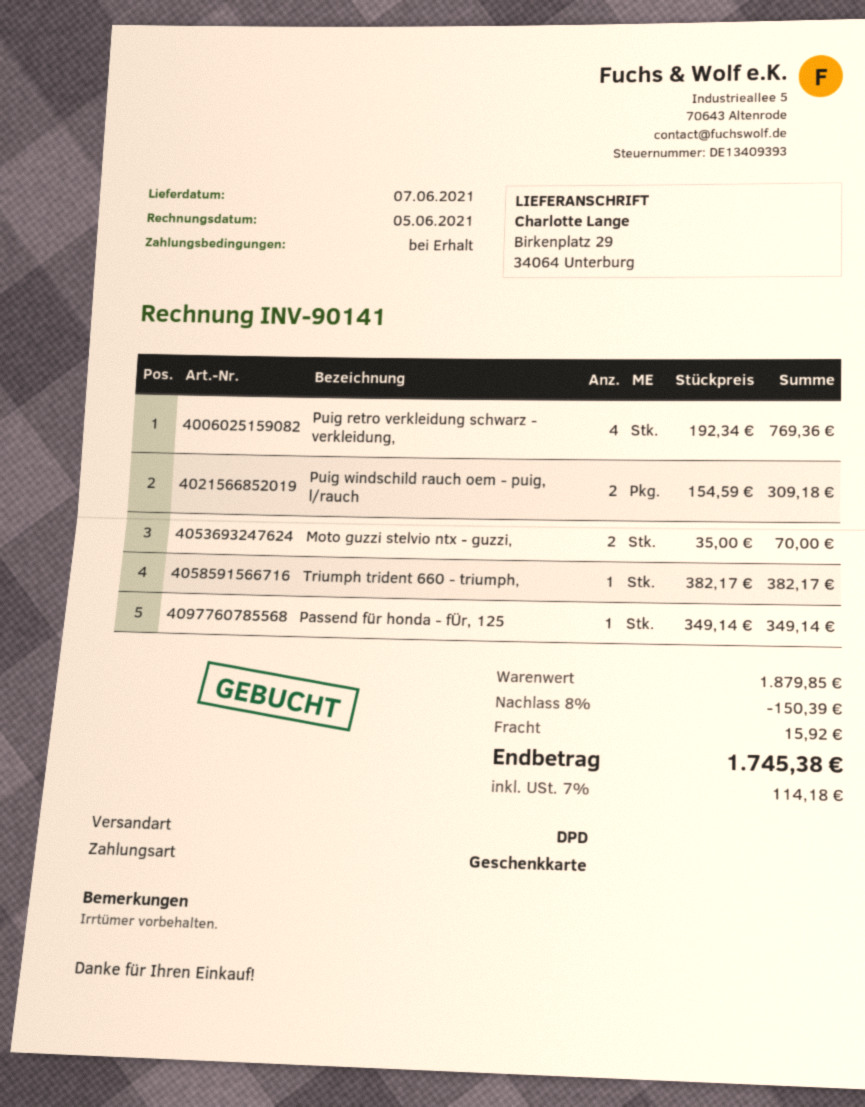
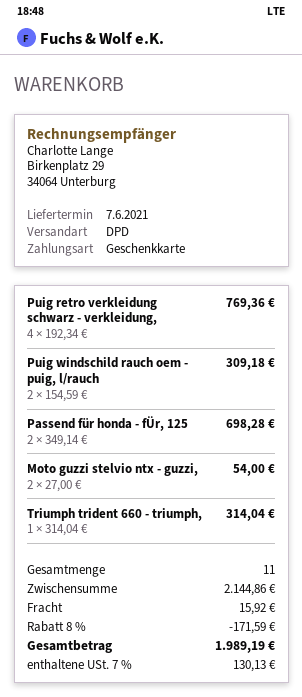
Moto guzzi stelvio ntx - guzzi,: 2 x 35.00 = 70.00 -> 2 x 27.00 = 54.00
Triumph trident 660 - triumph,: 1 x 382.17 = 382.17 -> 1 x 314.04 = 314.04
Passend für honda - fÜr, 125: 1 x 349.14 = 349.14 -> 2 x 349.14 = 698.28
subtotal: 1879.85 -> 2144.86
discount: 8% = 150.39 -> 8% = 171.59
tax: 7% = 114.18 -> 7% = 130.13
total: 1745.38 -> 1989.19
=====
## EXERCISE REQUIREMENTS
Word for word, copy out each record; do not include pictures.

## RESULT BELOW
Moto guzzi stelvio ntx - guzzi,: 2 x 35.00 = 70.00 -> 2 x 27.00 = 54.00
Triumph trident 660 - triumph,: 1 x 382.17 = 382.17 -> 1 x 314.04 = 314.04
Passend für honda - fÜr, 125: 1 x 349.14 = 349.14 -> 2 x 349.14 = 698.28
subtotal: 1879.85 -> 2144.86
discount: 8% = 150.39 -> 8% = 171.59
tax: 7% = 114.18 -> 7% = 130.13
total: 1745.38 -> 1989.19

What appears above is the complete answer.